Para garantir a proteção: patrulha da Polícia Militar 

Uma contribuição da Polícia Militar (PM) na rede de proteção à mulher é por meio das Patrulhas de Prevenção à Violência Doméstica (PPVD). Presente em 136 municípios de Minas Gerais, só neste ano, até o dia 28 de junho, o serviço já atendeu pouco mais de 6,9 mil vítimas de violência doméstica. Em todo 2022, foram quase 54 mil atendimentos. 

Funciona da seguinte forma: uma dupla de policiais militares (com ao menos uma policial mulher) realiza visitas à vítima e ao agressor, se certificando que a medida protetiva está sendo cumprida, conscientizando sobre violência doméstica e encaminhando a mulher para os órgãos da rede de proteção do Estado. A escolha das vítimas é feita por análise (violência recorrente ou complexidade do caso) ou por recomendação da Justiça.

“Muitas mulheres, quando visitamos, não entendem ainda do que são vítimas. Há um medo também, por dependência financeira, relação com os filhos. Nós fazemos o trabalho de acolher, explicamos os tipos de violência, apresentamos os seus direitos. Por meio de um relatório para a Justiça, agilizamos a concessão da medida protetiva, em alguns casos”, explica a major Jane Calixto, chefe da Seção de Direitos Humanos da Diretoria de Operações (DOP) da PMMG. 

São de dois a três meses de acompanhamento, e o agressor não fica de fora. “O agressor é notificado quando a vítima entra no programa. Para ele, a dupla de policiais apresenta a Lei Maria da Penha para que ele tenha consciência do crime. Depois, é acompanhado com visitas para verificar se está seguindo a medida protetiva”, continua Jane. 

Por que falha? 

Mesmo com todo o aparato de proteção à mulher, ainda há casos em que as medidas protetivas são quebradas. Para a delegada Renata Ribeiro, só a medida não garante a segurança da vítima, e, por isso, é preciso de um trabalho em rede. “Não existe enfrentar a violência de uma só forma. Além da medida protetiva, é necessário todo o trabalho em rede que vai desde a conscientização até a libertação dessa vítima. É um acolhimento jurídico, psicológico, físico, precisa ser completo”, afirma. 

Katlyn

Uma mulher de 29 anos foi assassinada enquanto estava em um salão de beleza de Sabará, na região metropolitana de Belo Horizonte, em junho deste ano. Era Katlyn Oliveira, mãe da pequena Evellyn Jasmin, de 8 anos, que foi raptada no mesmo dia e segue desaparecida. Pelas redes sociais, Katlyn vinha denunciando há mais de um ano os crimes cometidos pelo seu ex-companheiro e as ameaças dele contra sua vida. 

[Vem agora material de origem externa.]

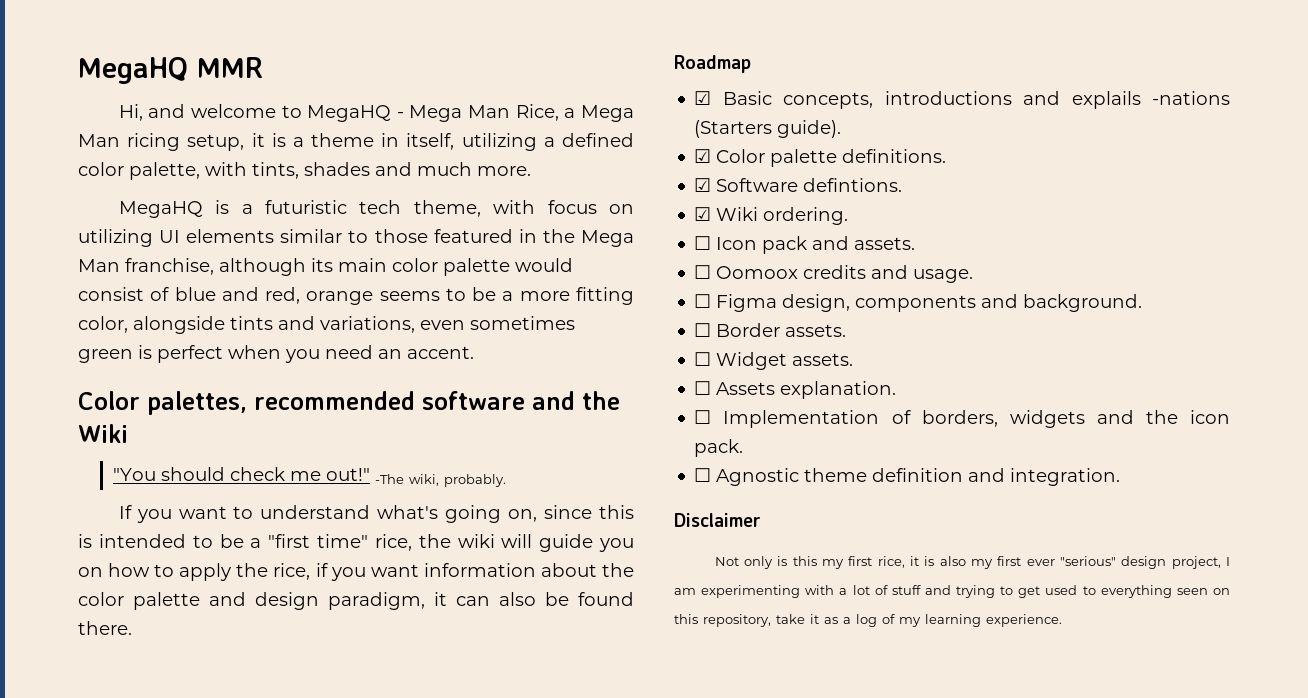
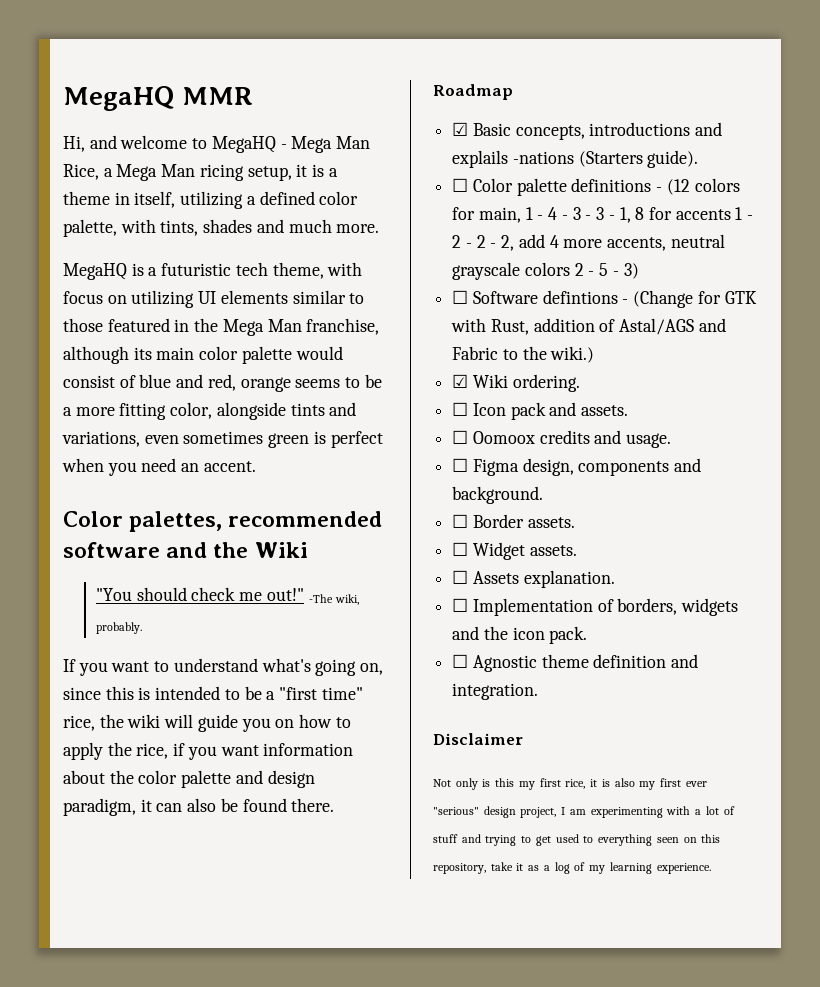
- ☑ Color palette definitions.
- ☑ Software defintions.
+ ☐ Color palette definitions - (12 colors for main, 1 - 4 - 3 - 3 - 1, 8 for accents 1 - 2 - 2 - 2, add 4 more accents, neutral grayscale colors 2 - 5 - 3)
+ ☐ Software defintions - (Change for GTK with Rust, addition of Astal/AGS and Fabric to the wiki.)

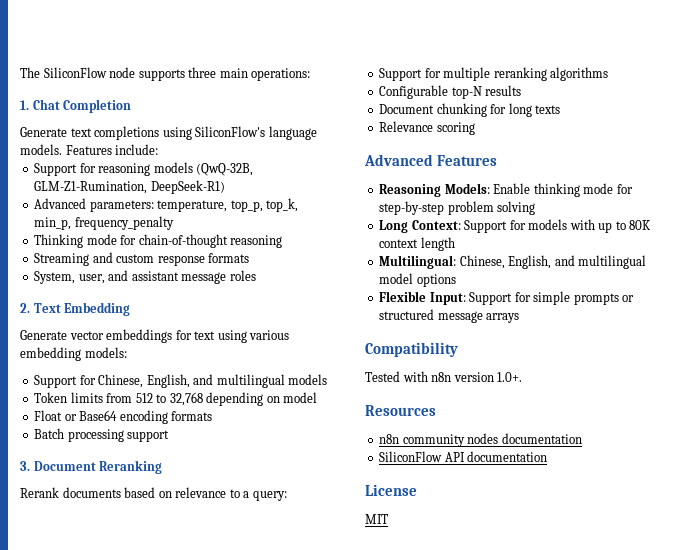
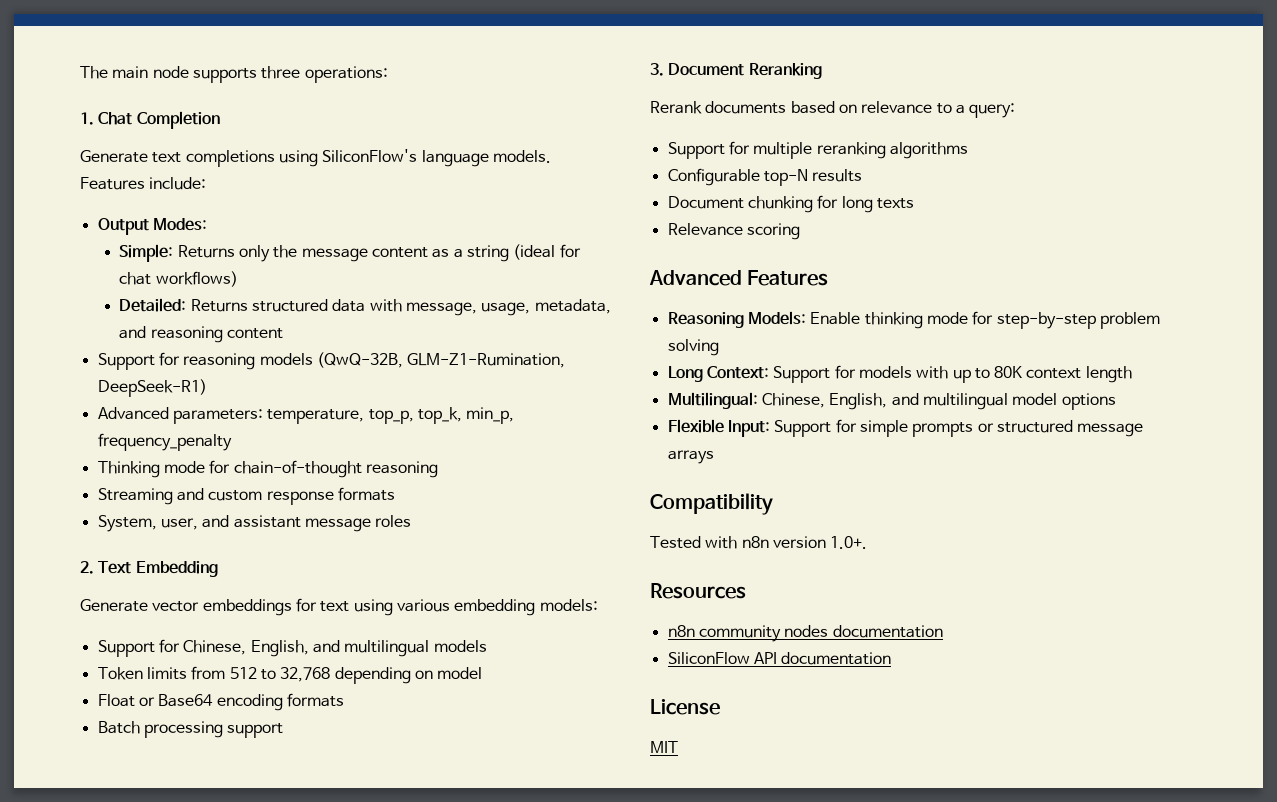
- The SiliconFlow node supports three main operations:
+ The main node supports three operations:
+ Output Modes:
+ Simple: Returns only the message content as a string (ideal for chat workflows)
+ Detailed: Returns structured data with message, usage, metadata, and reasoning content

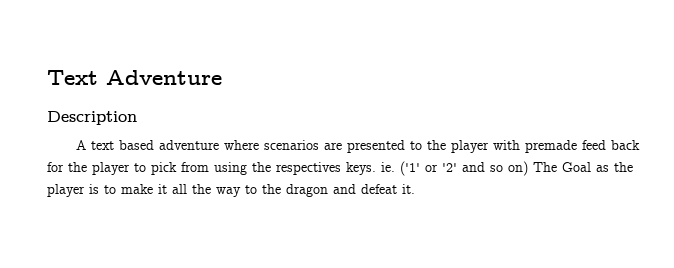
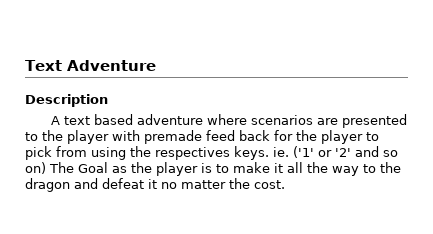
- A text based adventure where scenarios are presented to the player with premade feed back for the player to pick from using the respectives keys. ie. ('1' or '2' and so on) The Goal as the player is to make it all the way to the dragon and defeat it.
+ A text based adventure where scenarios are presented to the player with premade feed back for the player to pick from using the respectives keys. ie. ('1' or '2' and so on) The Goal as the player is to make it all the way to the dragon and defeat it no matter the cost.

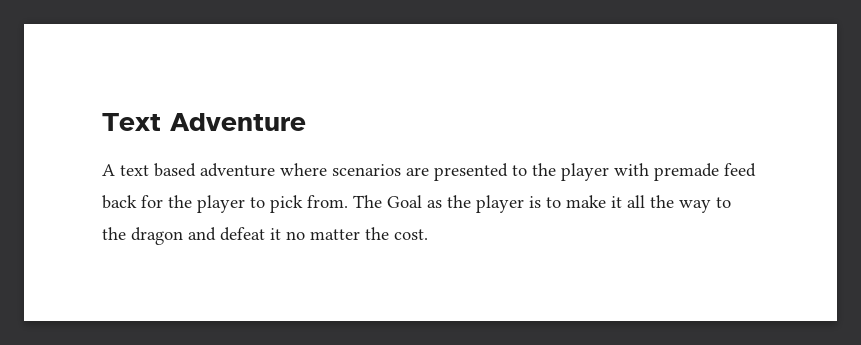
- Description
- A text based adventure where scenarios are presented to the player with premade feed back for the player to pick from using the respectives keys. ie. ('1' or '2' and so on) The Goal as the player is to make it all the way to the dragon and defeat it no matter the cost.
+ A text based adventure where scenarios are presented to the player with premade feed back for the player to pick from. The Goal as the player is to make it all the way to the dragon and defeat it no matter the cost.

Como pedir medida protetiva?

A solicitação pode ser feita na delegacia policial mais próxima ou em Delegacias Especializadas de Atendimento à Mulher (DEAMs). Em Belo Horizonte, há uma unidade na Avenida Barbacena, 288, Barro Preto. Há ainda a opção de pedir pela Delegacia Virtual.

Se estiver com dúvidas sobre seus direitos e quiser receber orientação, jurídica e/ou psicossocial, procure os serviços da Defensoria Pública. 

Como denunciar violência doméstica? 

  • Denúncias podem ser feitas por meio da Central de Atendimento à Mulher em Situação de Violência (disque 180) ou do Disque-Denúncia Unificado (disque 181).
     
  • O registro da ocorrência pode ser feito na delegacia policial mais próxima ou em Delegacias Especializadas de Atendimento à Mulher (DEAMs). Em Belo Horizonte, há uma unidade na Avenida Barbacena, 288, Barro Preto.
     
  • Pela Delegacia Virtual, podem ser registrados casos de ameaça, lesão corporal e vias de fato, além de descumprimento de medida protetiva. Por meio da plataforma digital, as vítimas ainda podem solicitar a medida protetiva enquanto estiverem fazendo o registro.